# Aim of the exercise
Emit the line that holds "[83,286,355,300] Tilaa ennen" and all lines following it through the end of the data, verbatim, and nothing else.
-- -- --
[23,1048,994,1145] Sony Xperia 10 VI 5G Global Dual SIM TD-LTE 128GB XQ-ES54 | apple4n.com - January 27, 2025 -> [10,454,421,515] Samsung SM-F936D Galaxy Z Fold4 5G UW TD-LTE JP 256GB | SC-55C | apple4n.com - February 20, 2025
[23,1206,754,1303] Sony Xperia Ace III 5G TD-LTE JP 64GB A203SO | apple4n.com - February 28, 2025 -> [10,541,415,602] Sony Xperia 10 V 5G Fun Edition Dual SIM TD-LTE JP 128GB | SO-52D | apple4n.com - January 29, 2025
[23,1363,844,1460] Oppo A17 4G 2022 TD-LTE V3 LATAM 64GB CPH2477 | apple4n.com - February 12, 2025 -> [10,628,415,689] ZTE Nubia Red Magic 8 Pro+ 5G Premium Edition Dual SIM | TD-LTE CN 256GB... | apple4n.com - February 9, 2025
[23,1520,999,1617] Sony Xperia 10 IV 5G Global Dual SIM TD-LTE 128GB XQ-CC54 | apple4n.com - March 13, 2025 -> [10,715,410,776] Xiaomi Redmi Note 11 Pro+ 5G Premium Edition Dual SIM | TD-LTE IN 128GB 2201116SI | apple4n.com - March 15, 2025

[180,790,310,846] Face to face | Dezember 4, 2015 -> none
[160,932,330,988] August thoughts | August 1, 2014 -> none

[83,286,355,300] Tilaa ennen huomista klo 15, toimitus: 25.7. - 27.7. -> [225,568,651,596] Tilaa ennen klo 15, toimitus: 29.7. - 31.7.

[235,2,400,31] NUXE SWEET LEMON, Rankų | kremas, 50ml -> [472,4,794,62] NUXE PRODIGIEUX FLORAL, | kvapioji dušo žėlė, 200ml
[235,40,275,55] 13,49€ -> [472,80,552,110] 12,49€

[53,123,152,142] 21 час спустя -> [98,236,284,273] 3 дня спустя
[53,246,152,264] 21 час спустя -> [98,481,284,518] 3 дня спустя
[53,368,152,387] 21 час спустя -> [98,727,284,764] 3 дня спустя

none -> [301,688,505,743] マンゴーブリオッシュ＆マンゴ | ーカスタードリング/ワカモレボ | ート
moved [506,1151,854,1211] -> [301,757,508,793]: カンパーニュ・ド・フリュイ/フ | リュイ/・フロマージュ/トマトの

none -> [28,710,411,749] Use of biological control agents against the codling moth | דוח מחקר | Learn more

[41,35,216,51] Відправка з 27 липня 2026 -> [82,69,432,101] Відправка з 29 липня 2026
-- -- --
# Solution
[83,286,355,300] Tilaa ennen huomista klo 15, toimitus: 25.7. - 27.7. -> [225,568,651,596] Tilaa ennen klo 15, toimitus: 29.7. - 31.7.

[235,2,400,31] NUXE SWEET LEMON, Rankų | kremas, 50ml -> [472,4,794,62] NUXE PRODIGIEUX FLORAL, | kvapioji dušo žėlė, 200ml
[235,40,275,55] 13,49€ -> [472,80,552,110] 12,49€

[53,123,152,142] 21 час спустя -> [98,236,284,273] 3 дня спустя
[53,246,152,264] 21 час спустя -> [98,481,284,518] 3 дня спустя
[53,368,152,387] 21 час спустя -> [98,727,284,764] 3 дня спустя

none -> [301,688,505,743] マンゴーブリオッシュ＆マンゴ | ーカスタードリング/ワカモレボ | ート
moved [506,1151,854,1211] -> [301,757,508,793]: カンパーニュ・ド・フリュイ/フ | リュイ/・フロマージュ/トマトの

none -> [28,710,411,749] Use of biological control agents against the codling moth | דוח מחקר | Learn more

[41,35,216,51] Відправка з 27 липня 2026 -> [82,69,432,101] Відправка з 29 липня 2026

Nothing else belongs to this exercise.